Activity.
Every line below between the line holding "[1011,377,1068,397] 项目中 ->" and the line holding "[105,161,428,182] [105,208,623,229] //", inclusive, should be repeated exactly, and all other lines omitted.

[Change listing data]
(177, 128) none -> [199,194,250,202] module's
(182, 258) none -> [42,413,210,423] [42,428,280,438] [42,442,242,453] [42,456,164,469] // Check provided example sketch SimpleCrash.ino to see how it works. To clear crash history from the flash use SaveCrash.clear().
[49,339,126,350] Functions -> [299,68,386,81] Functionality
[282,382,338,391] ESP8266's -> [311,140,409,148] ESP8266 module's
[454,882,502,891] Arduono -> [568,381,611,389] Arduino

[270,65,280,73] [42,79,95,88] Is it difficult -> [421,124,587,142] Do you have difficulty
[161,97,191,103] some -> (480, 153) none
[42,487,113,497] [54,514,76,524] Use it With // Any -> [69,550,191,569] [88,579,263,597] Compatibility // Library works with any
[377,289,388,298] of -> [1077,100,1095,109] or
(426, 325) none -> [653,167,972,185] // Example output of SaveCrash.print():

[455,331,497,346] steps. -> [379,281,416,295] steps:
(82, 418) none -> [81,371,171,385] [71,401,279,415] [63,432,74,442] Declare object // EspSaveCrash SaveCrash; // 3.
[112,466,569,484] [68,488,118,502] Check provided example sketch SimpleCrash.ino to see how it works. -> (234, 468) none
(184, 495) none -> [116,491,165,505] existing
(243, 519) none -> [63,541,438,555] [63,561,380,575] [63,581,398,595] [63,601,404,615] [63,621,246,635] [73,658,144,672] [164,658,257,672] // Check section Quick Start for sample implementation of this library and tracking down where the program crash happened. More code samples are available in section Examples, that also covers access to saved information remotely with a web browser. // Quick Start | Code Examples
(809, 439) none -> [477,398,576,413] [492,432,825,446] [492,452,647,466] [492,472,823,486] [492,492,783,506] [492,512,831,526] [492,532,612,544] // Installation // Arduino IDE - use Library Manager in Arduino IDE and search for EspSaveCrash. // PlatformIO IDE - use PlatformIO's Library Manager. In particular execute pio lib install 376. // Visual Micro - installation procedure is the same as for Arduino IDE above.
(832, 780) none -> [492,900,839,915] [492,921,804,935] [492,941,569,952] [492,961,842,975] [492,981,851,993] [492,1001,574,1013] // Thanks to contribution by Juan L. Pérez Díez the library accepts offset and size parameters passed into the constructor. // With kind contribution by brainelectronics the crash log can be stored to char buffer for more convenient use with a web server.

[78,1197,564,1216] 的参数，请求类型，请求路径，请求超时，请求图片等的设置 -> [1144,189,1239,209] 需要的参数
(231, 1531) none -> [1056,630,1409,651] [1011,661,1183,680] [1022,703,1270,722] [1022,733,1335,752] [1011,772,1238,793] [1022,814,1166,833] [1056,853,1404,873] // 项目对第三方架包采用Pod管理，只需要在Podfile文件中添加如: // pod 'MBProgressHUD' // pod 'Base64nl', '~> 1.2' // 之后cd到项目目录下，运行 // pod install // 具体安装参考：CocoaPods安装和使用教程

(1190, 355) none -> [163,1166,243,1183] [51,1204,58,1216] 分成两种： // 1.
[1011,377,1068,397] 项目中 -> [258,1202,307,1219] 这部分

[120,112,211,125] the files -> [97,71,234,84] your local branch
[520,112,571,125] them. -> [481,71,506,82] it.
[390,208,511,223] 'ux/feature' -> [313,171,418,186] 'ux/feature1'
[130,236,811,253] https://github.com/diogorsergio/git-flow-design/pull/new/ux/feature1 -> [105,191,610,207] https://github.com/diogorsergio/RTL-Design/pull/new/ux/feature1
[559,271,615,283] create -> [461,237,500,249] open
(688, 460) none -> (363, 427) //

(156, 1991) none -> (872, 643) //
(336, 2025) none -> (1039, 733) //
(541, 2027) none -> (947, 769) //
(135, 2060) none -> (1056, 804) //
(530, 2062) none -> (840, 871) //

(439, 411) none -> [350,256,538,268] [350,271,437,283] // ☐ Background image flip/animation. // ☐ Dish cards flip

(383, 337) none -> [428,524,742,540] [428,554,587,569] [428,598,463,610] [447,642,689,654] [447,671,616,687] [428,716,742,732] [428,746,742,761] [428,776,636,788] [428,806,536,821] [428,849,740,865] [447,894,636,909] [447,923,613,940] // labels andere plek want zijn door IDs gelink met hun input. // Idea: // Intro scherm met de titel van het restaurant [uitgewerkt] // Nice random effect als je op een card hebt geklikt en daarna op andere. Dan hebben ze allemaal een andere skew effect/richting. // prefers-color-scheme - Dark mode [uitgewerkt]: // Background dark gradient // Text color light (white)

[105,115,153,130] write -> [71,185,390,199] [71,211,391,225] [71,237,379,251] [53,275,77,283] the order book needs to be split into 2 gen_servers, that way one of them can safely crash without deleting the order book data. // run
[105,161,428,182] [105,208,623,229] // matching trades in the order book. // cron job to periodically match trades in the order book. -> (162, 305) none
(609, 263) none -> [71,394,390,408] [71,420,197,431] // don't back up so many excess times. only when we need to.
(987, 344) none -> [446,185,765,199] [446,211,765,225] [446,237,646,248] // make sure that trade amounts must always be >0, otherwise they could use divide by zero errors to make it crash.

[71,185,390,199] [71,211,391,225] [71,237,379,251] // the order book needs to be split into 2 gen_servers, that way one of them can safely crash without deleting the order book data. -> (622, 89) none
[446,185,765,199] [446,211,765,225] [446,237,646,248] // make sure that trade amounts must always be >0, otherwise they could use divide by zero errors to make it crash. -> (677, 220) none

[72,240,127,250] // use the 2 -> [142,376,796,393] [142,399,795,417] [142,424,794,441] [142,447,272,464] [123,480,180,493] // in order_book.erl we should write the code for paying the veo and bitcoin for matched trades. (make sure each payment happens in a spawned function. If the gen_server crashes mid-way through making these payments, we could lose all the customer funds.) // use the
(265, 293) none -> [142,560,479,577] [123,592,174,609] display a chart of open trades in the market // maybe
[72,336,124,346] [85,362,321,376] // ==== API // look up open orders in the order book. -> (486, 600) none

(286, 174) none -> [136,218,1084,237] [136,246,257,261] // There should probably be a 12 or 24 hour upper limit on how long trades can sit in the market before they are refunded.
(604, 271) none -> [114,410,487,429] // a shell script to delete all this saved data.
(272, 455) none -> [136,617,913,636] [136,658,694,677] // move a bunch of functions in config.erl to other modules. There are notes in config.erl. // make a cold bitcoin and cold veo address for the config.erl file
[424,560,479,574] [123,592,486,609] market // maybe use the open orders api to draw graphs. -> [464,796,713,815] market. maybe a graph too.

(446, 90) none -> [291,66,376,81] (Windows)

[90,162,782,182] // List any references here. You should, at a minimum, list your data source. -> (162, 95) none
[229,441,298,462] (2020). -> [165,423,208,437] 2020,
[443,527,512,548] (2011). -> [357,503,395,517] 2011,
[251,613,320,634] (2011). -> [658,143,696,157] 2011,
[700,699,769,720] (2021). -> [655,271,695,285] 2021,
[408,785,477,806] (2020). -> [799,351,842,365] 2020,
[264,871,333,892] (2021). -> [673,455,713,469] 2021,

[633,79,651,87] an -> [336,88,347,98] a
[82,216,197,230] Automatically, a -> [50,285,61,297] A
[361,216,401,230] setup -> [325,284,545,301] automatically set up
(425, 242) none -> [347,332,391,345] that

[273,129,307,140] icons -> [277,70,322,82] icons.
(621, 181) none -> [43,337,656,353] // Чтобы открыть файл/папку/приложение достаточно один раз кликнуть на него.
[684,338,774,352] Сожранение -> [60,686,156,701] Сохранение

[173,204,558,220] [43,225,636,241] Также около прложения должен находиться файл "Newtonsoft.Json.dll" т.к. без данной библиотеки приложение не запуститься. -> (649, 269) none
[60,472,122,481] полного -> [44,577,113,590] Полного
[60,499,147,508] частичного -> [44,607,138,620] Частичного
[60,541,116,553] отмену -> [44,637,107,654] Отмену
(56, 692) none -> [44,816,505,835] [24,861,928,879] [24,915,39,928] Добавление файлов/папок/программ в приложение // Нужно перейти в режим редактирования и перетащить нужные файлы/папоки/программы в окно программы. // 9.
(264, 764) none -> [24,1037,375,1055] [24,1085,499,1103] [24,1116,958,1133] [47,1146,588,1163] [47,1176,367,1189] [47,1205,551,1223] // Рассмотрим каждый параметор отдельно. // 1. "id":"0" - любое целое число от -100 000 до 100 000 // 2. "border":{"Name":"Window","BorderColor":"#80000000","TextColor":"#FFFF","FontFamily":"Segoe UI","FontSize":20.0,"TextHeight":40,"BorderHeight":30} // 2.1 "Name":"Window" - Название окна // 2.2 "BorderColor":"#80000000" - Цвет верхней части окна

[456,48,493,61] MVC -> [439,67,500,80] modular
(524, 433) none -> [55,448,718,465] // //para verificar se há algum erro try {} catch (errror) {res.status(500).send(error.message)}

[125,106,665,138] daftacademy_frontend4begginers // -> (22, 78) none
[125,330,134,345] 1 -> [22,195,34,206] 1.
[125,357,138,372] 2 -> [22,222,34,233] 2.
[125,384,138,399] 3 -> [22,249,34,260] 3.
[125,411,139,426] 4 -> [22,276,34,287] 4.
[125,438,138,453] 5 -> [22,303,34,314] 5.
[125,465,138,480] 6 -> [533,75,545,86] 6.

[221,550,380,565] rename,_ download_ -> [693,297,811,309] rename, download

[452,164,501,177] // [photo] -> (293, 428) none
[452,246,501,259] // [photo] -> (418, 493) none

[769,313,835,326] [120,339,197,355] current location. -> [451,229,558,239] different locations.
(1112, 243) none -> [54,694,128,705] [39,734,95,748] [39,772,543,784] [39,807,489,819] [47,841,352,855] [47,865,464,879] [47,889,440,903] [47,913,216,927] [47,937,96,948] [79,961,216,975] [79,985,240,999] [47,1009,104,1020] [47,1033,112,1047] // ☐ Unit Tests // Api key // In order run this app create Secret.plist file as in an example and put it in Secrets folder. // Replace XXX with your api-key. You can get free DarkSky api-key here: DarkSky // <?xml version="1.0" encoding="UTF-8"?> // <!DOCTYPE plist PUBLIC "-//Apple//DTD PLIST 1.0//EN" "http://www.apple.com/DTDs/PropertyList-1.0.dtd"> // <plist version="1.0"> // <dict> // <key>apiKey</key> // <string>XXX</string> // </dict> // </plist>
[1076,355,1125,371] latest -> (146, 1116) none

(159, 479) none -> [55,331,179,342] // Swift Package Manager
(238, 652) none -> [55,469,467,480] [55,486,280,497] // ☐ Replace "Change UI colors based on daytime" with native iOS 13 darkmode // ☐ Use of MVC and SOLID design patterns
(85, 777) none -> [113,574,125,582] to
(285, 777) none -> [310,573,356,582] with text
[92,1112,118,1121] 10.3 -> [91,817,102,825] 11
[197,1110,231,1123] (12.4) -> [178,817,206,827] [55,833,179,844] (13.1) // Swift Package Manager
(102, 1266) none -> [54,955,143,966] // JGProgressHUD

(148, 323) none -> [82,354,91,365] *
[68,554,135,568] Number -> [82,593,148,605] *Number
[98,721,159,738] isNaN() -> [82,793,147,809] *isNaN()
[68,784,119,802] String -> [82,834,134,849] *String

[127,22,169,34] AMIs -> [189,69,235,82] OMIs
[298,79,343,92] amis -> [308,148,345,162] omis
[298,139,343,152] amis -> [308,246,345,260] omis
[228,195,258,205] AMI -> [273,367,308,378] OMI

Worked solution.
[1011,377,1068,397] 项目中 -> [258,1202,307,1219] 这部分

[120,112,211,125] the files -> [97,71,234,84] your local branch
[520,112,571,125] them. -> [481,71,506,82] it.
[390,208,511,223] 'ux/feature' -> [313,171,418,186] 'ux/feature1'
[130,236,811,253] https://github.com/diogorsergio/git-flow-design/pull/new/ux/feature1 -> [105,191,610,207] https://github.com/diogorsergio/RTL-Design/pull/new/ux/feature1
[559,271,615,283] create -> [461,237,500,249] open
(688, 460) none -> (363, 427) //

(156, 1991) none -> (872, 643) //
(336, 2025) none -> (1039, 733) //
(541, 2027) none -> (947, 769) //
(135, 2060) none -> (1056, 804) //
(530, 2062) none -> (840, 871) //

(439, 411) none -> [350,256,538,268] [350,271,437,283] // ☐ Background image flip/animation. // ☐ Dish cards flip

(383, 337) none -> [428,524,742,540] [428,554,587,569] [428,598,463,610] [447,642,689,654] [447,671,616,687] [428,716,742,732] [428,746,742,761] [428,776,636,788] [428,806,536,821] [428,849,740,865] [447,894,636,909] [447,923,613,940] // labels andere plek want zijn door IDs gelink met hun input. // Idea: // Intro scherm met de titel van het restaurant [uitgewerkt] // Nice random effect als je op een card hebt geklikt en daarna op andere. Dan hebben ze allemaal een andere skew effect/richting. // prefers-color-scheme - Dark mode [uitgewerkt]: // Background dark gradient // Text color light (white)

[105,115,153,130] write -> [71,185,390,199] [71,211,391,225] [71,237,379,251] [53,275,77,283] the order book needs to be split into 2 gen_servers, that way one of them can safely crash without deleting the order book data. // run
[105,161,428,182] [105,208,623,229] // matching trades in the order book. // cron job to periodically match trades in the order book. -> (162, 305) none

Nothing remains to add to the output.